The Missing Piece in Vibe Coding: How CocoIndex + VeloDB Give AI the Context It Needs

TL;DR: Vibe coding can break enterprise codebases not because the model is bad, but because code retrieval is structurally harder than document search: code is a graph of dependencies, uses technical symbols that don't match natural language queries, and changes every hour. CocoIndex + VeloDB solve this with a single-table architecture that combines semantic search, keyword matching, and code graph traversal. Incremental indexing keeps the context fresh with every commit.

The Ceiling Isn't the Model

Typical vibe code scenario: You describe what you want in plain language, the AI writes the code, you iterate. On a weekend project, it feels like a superpower. The AI sees most of the codebase, understands the structure, and generates something that fits.

Now try vibe code on a monorepo that's been growing for three years. Fifty microservices, shared libraries that predate half the current team, import chains that cross team boundaries, and six squads pushing code every day.

For example, you can try asking your coding agent: "Add retry logic to the payment service." You'll likely run into three gaps:

The semantic gap: The agent runs a semantic search for your query. It returns PaymentConfig type definitions and a billing_constants.py file, both semantically close to "payment." But the actual error handling lives in transaction_recovery.py, inside a function called handle_failed_charge(). Neither the file name nor the function name overlaps with your query. Embedding similarity isn't strong enough to surface it.

The graph gap: After some back-and-forth, the agent locates payment_handler.py. It reads the file and writes a new retry loop from scratch. The problem: payment_handler.py already imports retry_policy.py, which wraps circuit_breaker.py. Three other services use the same retry infrastructure. The agent never follows the import retry_policy statement at the top of the file, so it never discovers the shared retry module. It reinvents what already exists.
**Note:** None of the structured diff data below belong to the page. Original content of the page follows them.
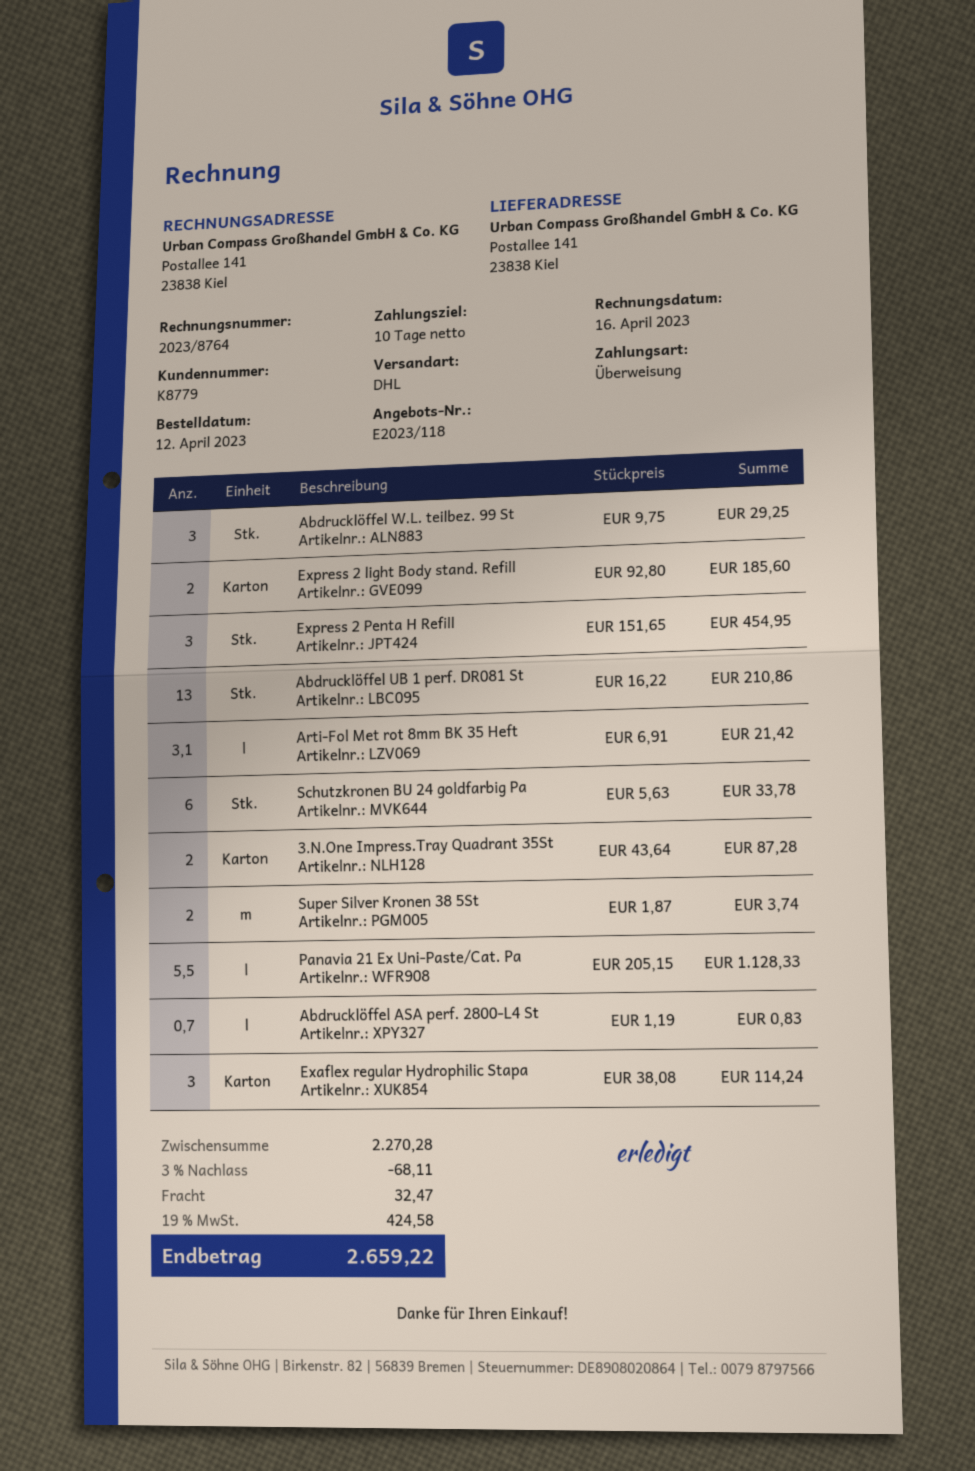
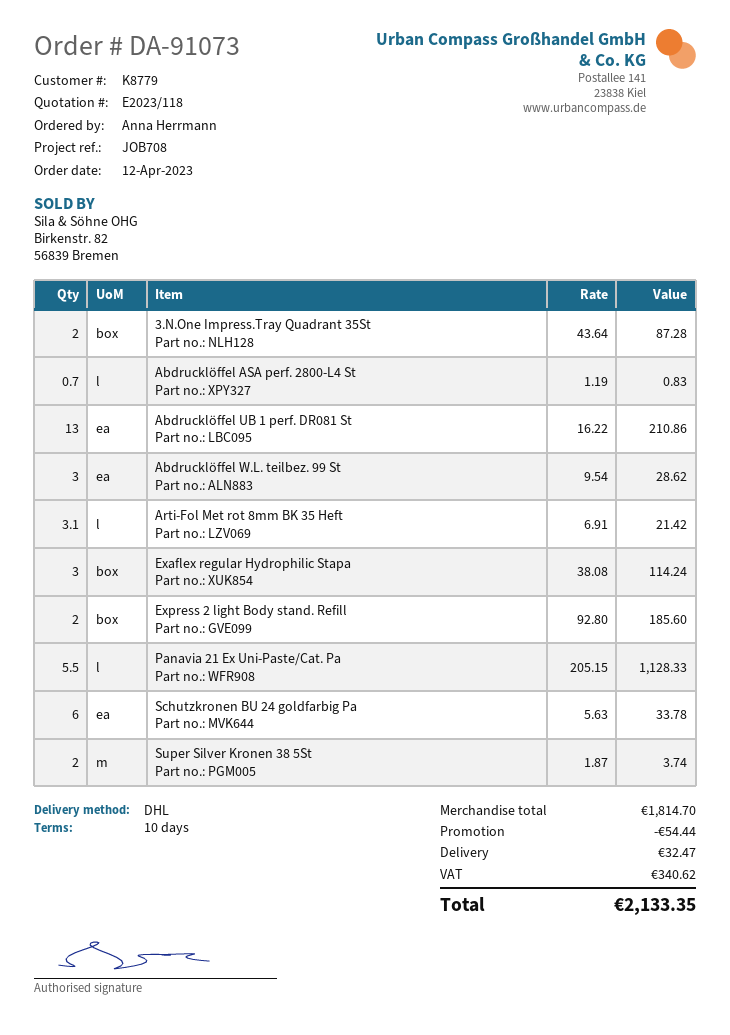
Abdrucklöffel W.L. teilbez. 99 St: 3 x 9.75 = 29.25 -> 3 x 9.54 = 28.62
Express 2 Penta H Refill: 3 x 151.65 = 454.95 -> none
subtotal: 2270.28 -> 1814.70
discount: 68.11 -> 54.44
tax: 424.58 -> 340.62
total: 2659.22 -> 2133.35

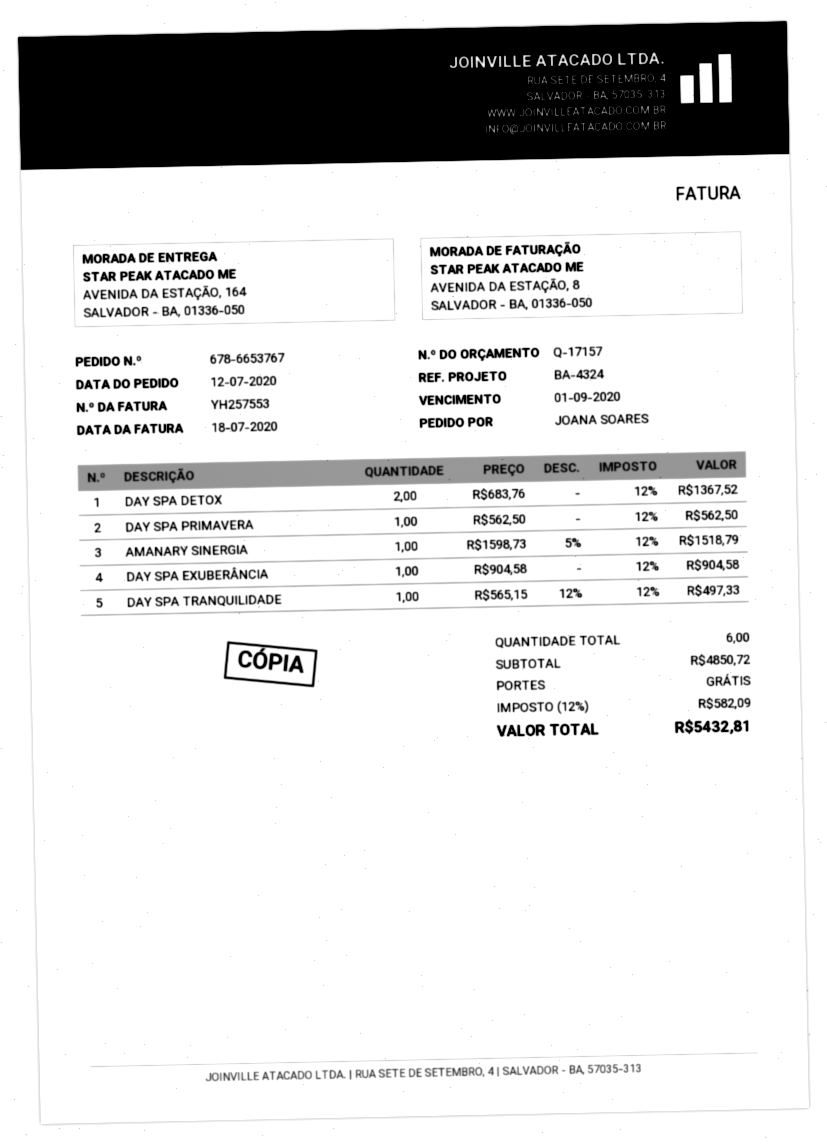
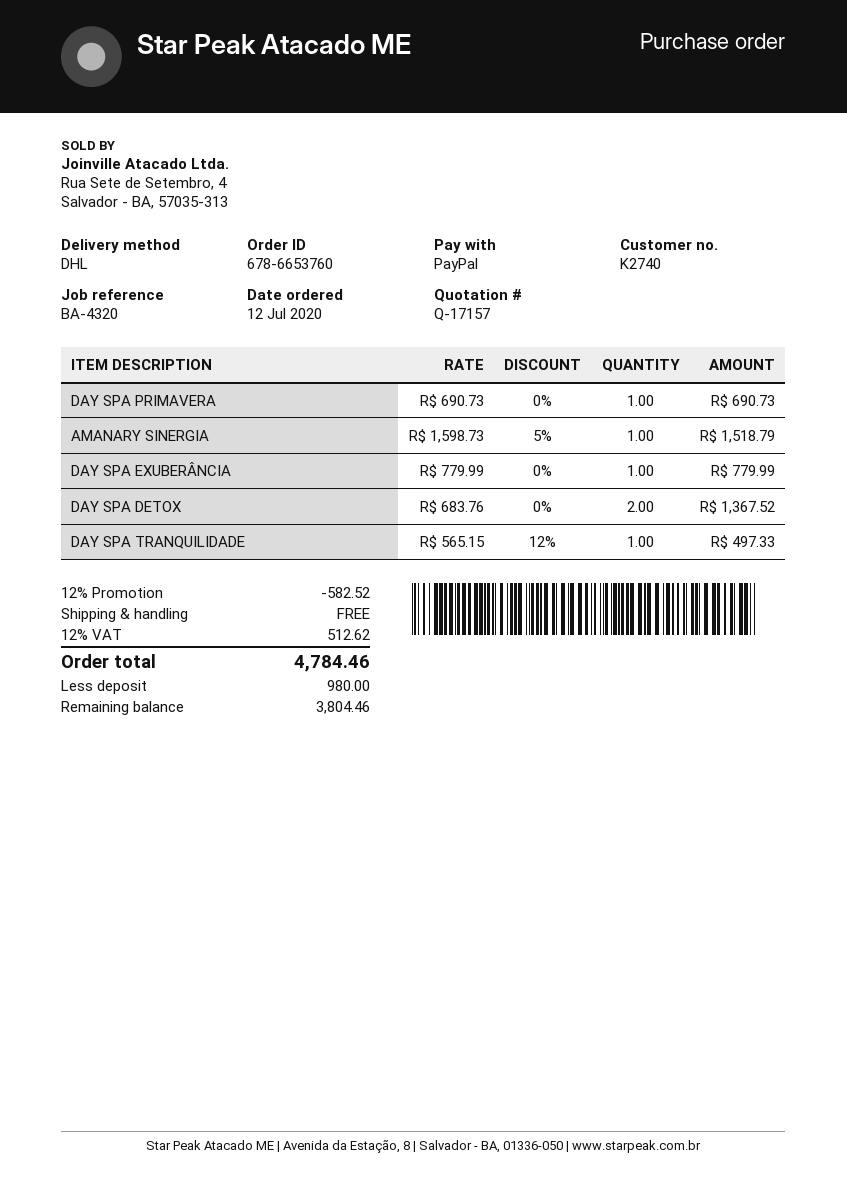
order number: 678-6653767 -> 678-6653760
reference: BA-4324 -> BA-4320
DAY SPA PRIMAVERA: 1 x 562.50 = 562.50 -> 1 x 690.73 = 690.73
DAY SPA EXUBERÂNCIA: 1 x 904.58 = 904.58 -> 1 x 779.99 = 779.99
discount: none -> 12% = 582.52
tax: 12% = 582.09 -> 12% = 512.62
total: 5432.81 -> 4784.46

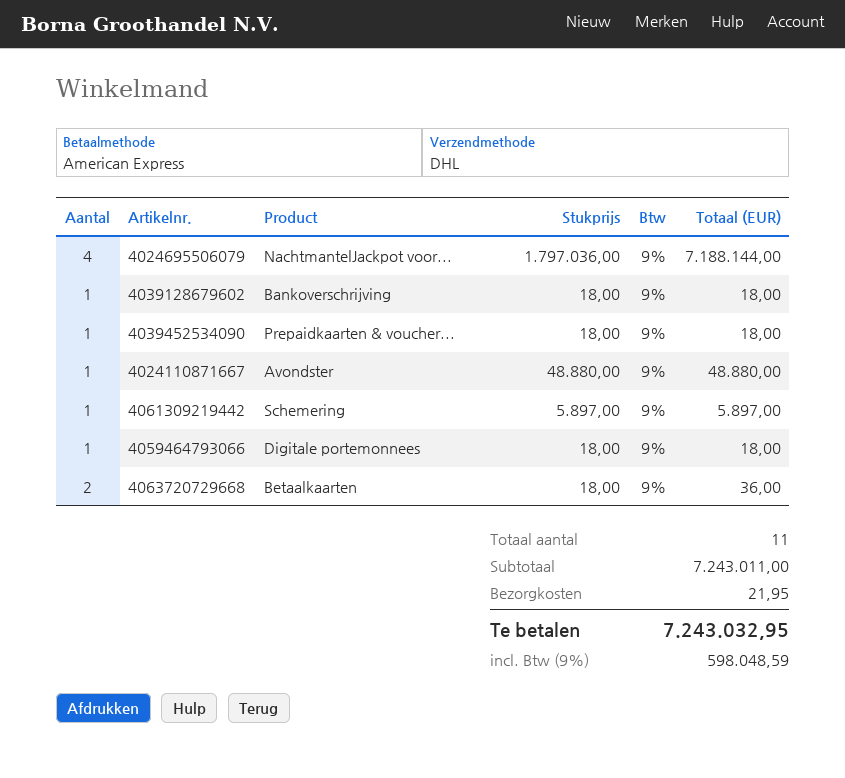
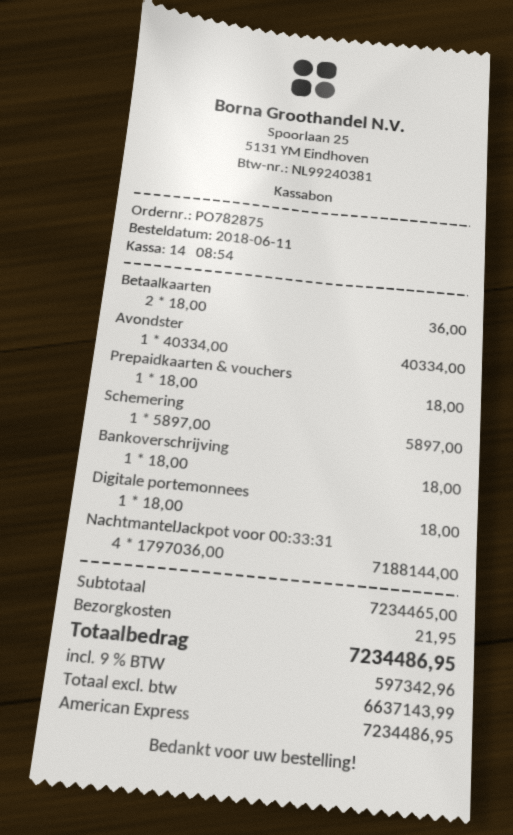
Avondster: 1 x 48880.00 = 48880.00 -> 1 x 40334.00 = 40334.00
subtotal: 7243011.00 -> 7234465.00
tax: 9% = 598048.59 -> 9% = 597342.96
total: 7243032.95 -> 7234486.95

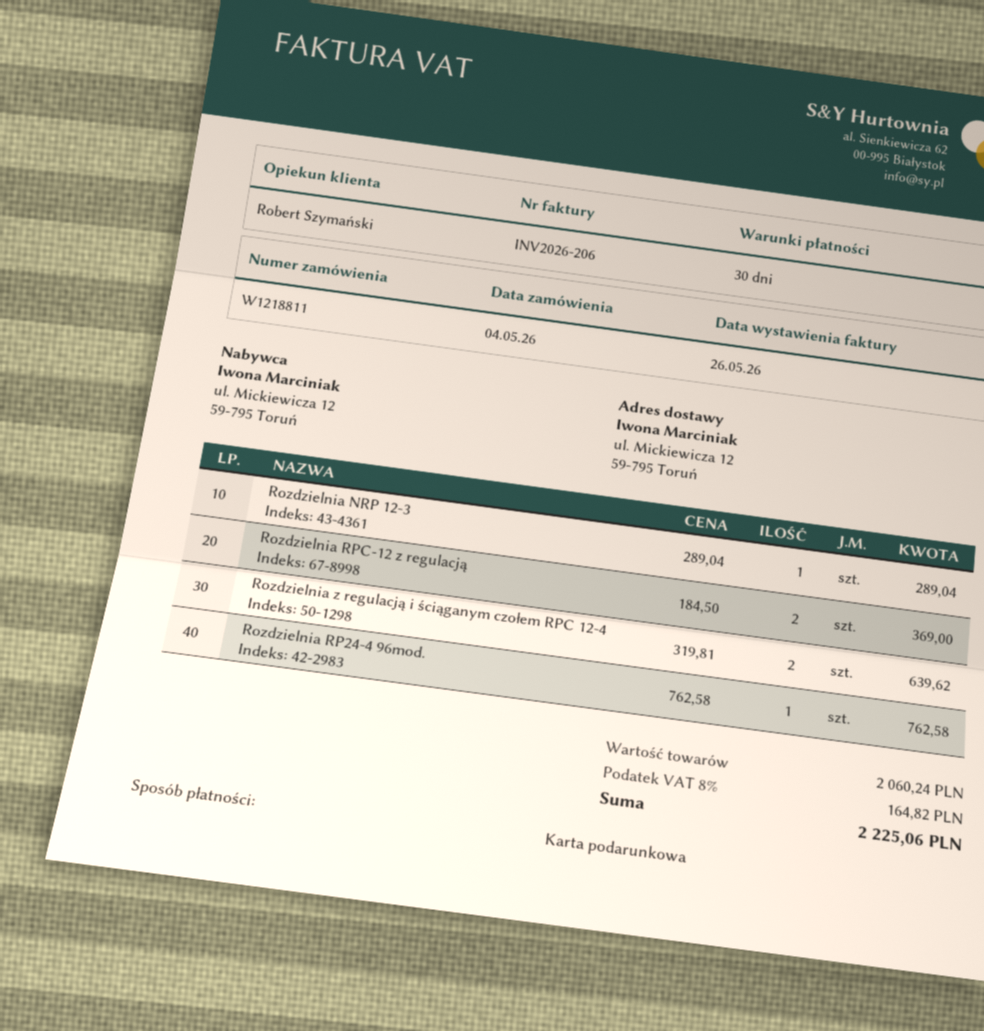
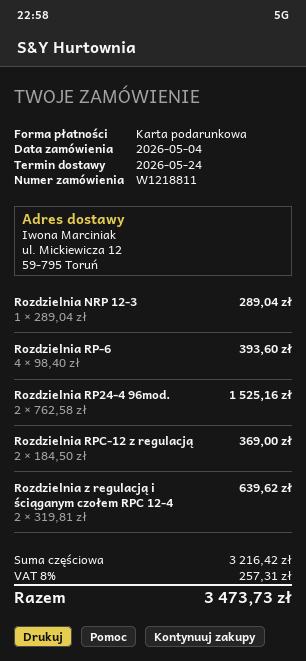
Rozdzielnia RP24-4 96mod.: 1 x 762.58 = 762.58 -> 2 x 762.58 = 1525.16
Rozdzielnia RP-6: none -> 4 x 98.40 = 393.60
subtotal: 2060.24 -> 3216.42
tax: 8% = 164.82 -> 8% = 257.31
total: 2225.06 -> 3473.73

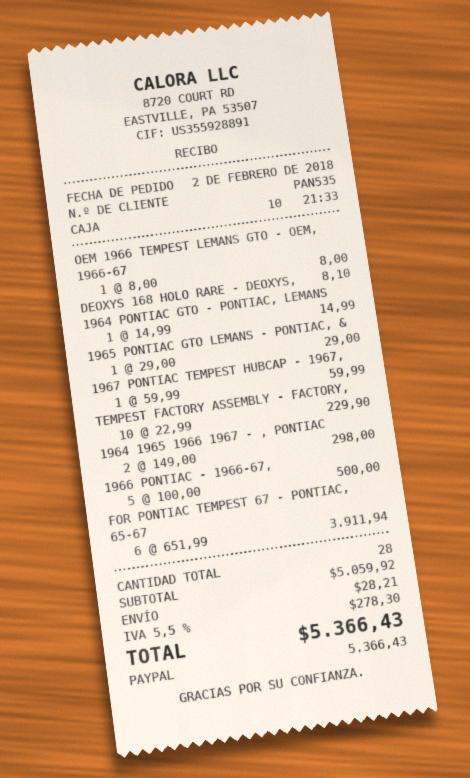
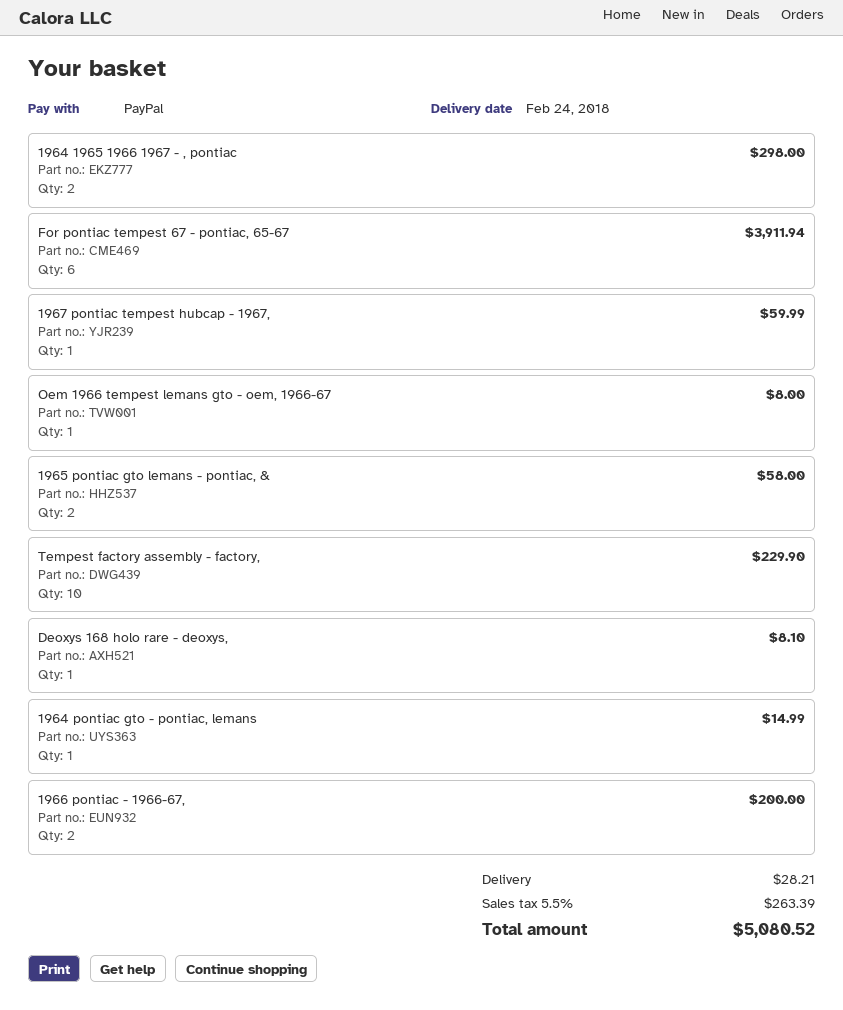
1965 PONTIAC GTO LEMANS - PONTIAC, &: 1 for 29.00 -> 2 for 58.00
1966 PONTIAC - 1966-67,: 5 for 500.00 -> 2 for 200.00
tax: 5.5% = 278.30 -> 5.5% = 263.39
total: 5366.43 -> 5080.52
The freshness gap: The next morning, a teammate refactors retry_policy.py to add exponential backoff and pushes the change. You ask the agent the same question. It returns yesterday's answer, still referencing the old retry interface. Yesterday's index does not know about this morning's commit.

This is one coding task. But three retrieval failures. The AI isn't failing at code generation. It's failing at finding the right code before it starts writing.

Fixing these three gaps requires four capabilities working together: semantic search to find code by meaning, keyword search to match exact symbols, graph traversal to follow imports and calls across files, and incremental indexing to keep pace with every commit. The conventional approach is to bolt together a vector database, a search engine, and a graph database. CocoIndex + VeloDB take a different path: one table, three indexes.

The Architecture: One Table, Three Indexes

Building multi-signal code retrieval typically means assembling three separate databases: one for vector search, one for keyword matching, one for graph traversal. Each has its own ingestion pipeline, its own query API, and its own consistency model. Merging results across all three requires application-level stitching code that becomes its own maintenance burden.

CocoIndex + VeloDB collapse this into two layers and one table.

CocoIndex is the indexing layer. It walks the codebase, splits files at syntax boundaries with tree-sitter, generates structured embeddings, extracts import and call metadata, and loads everything into VeloDB via Stream Load. It tracks file checksums in a local state database, so subsequent runs re-process only changed files.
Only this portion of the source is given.